While on your journey to financial freedom, there may be many obstacles that impede your success. Some examples are: debt, medical emergencies, a big move, and even a job loss. The biggest obstacle for me was one that I never thought I’d encounter. peers and colleagues who have a negative impact on the monthly budget. though finances and friends may not always mix, certain behaviors can be considered financial bullying. Let’s look at the signs.
What is financial bullying? Financial bullying can come in many forms, and from many different people. You can be targeted by your boss at work, your friends, and even your family. So what does this look like? Here are a few examples:
– Being pressured to partake in financial non-necessities at work.
– Financial peer pressure from friends.
– Unnecessary financial pressure from family.
These are three of many unfortunate ways that people like you and me encounter financial bullying. At first glance it may seem a little dramatic. But keep an open mind, and we will work through each different scenario.
Financial bullying at work
Sally from work is pregnant, and your colleague is telling you about the office wide bet that everyone needs to poole money for. The person who guesses closest to the due date gets the whole pot. Oh boy! Except, you only have enough budgeted to grab lunch and a coffee this week until you get paid. Naturally you say no, and its met with a weird reaction from your colleagues. your co-workers are frequently becoming quiet when you approach the water cooler. Or Sally no longer talks to you like she used to during break.
You are starting to wonder why the air has gotten chillier at work. I’m sorry to say, you’re experiencing financial bullying. Just think – How would the atmosphere be if you had said yes to your colleague? your work buddies would still include you in conversation, and Sally wouldn’t be giving you the cold shoulder. But you would be a few dollars short on a budget that you set for yourself. You would be sacrificing your goals for the comfort of those around you. people expecting that of you are exhibiting bullying behavior. Even if it’s unintentional.
How to protect yourself: Be wary of the work environment as early as possible. Gaining an understanding of how people handle boundaries at work will put you at an advantage, while allowing you to keep the culprits at arms length.
Financial bullying / peer pressure among friends
As if personal finance wasn’t already a lot of work, you can even find yourself at odds with your buddies regarding money.
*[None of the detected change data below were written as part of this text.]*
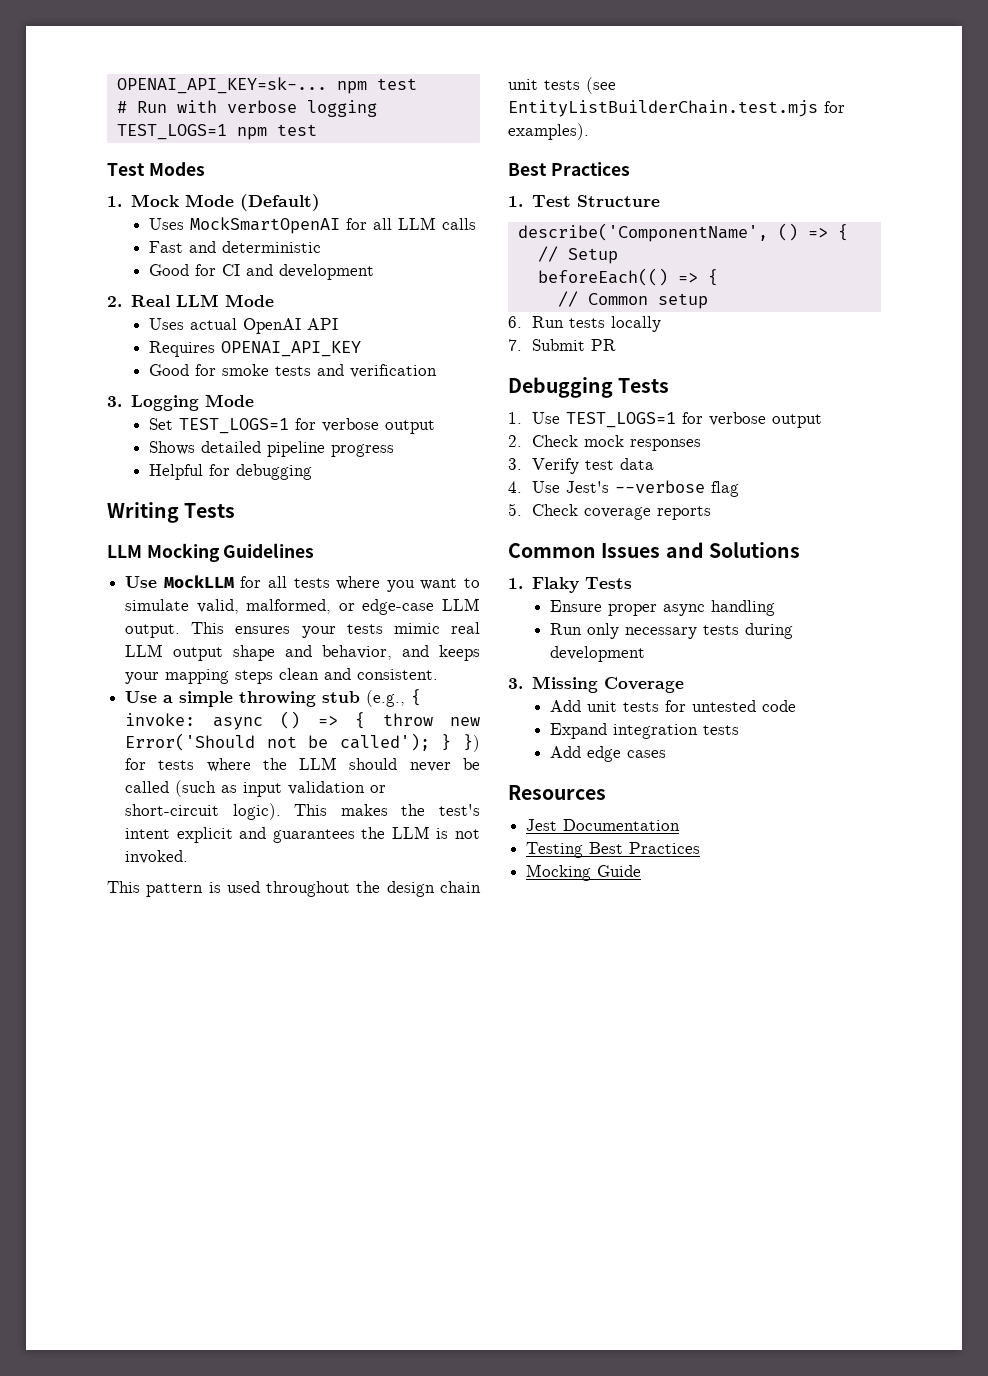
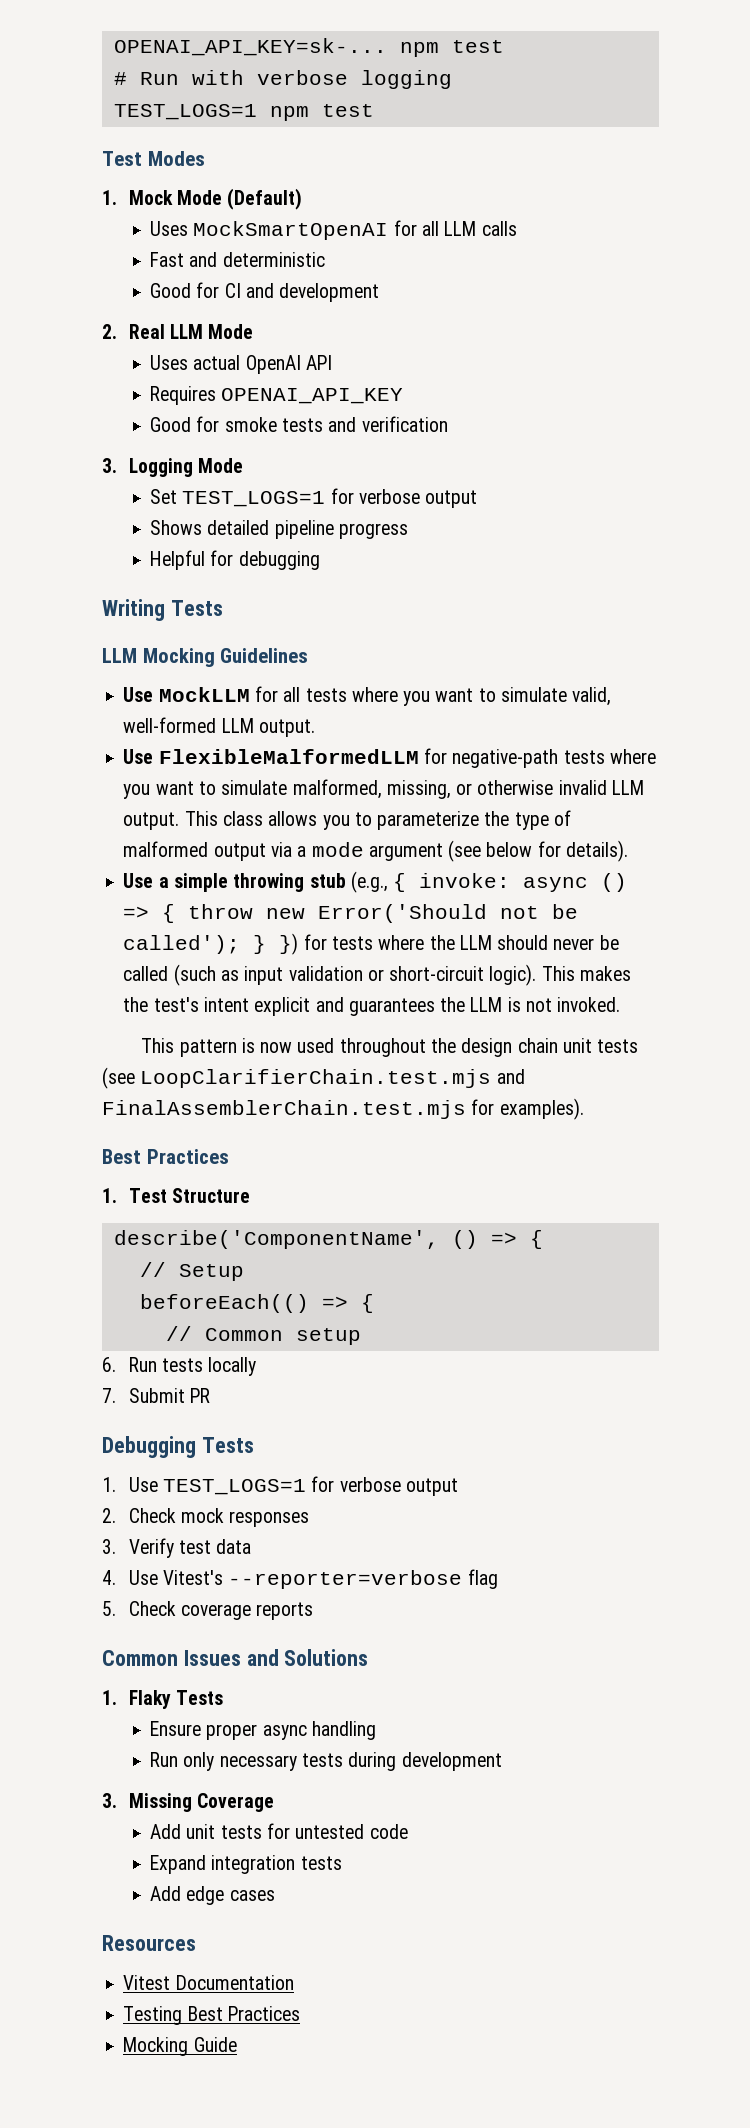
- Use MockLLM for all tests where you want to simulate valid, malformed, or edge-case LLM output. This ensures your tests mimic real LLM output shape and behavior, and keeps your mapping steps clean and consistent.
+ Use MockLLM for all tests where you want to simulate valid, well-formed LLM output.
+ Use FlexibleMalformedLLM for negative-path tests where you want to simulate malformed, missing, or otherwise invalid LLM output. This class allows you to parameterize the type of malformed output via a mode argument (see below for details).
- This pattern is used throughout the design chain unit tests (see EntityListBuilderChain.test.mjs for examples).
+ This pattern is now used throughout the design chain unit tests (see LoopClarifierChain.test.mjs and FinalAssemblerChain.test.mjs for examples).
- 4. Use Jest's --verbose flag
+ 4. Use Vitest's --reporter=verbose flag
- Jest Documentation
+ Vitest Documentation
This is the most common and painful type of financial bullying for me personally. In my case, this looks like having to fight to protect my boundaries. Setting boundaries is never an easy thing to do. However, your real friends will understand, or a least respect your decision. If you find that you are being guilted, shunned, or left out after protecting your assets, then they just aren’t that into you.
Some other ways that friends sneak their way into your pockets:
– Planning pricey weekend hangouts every week.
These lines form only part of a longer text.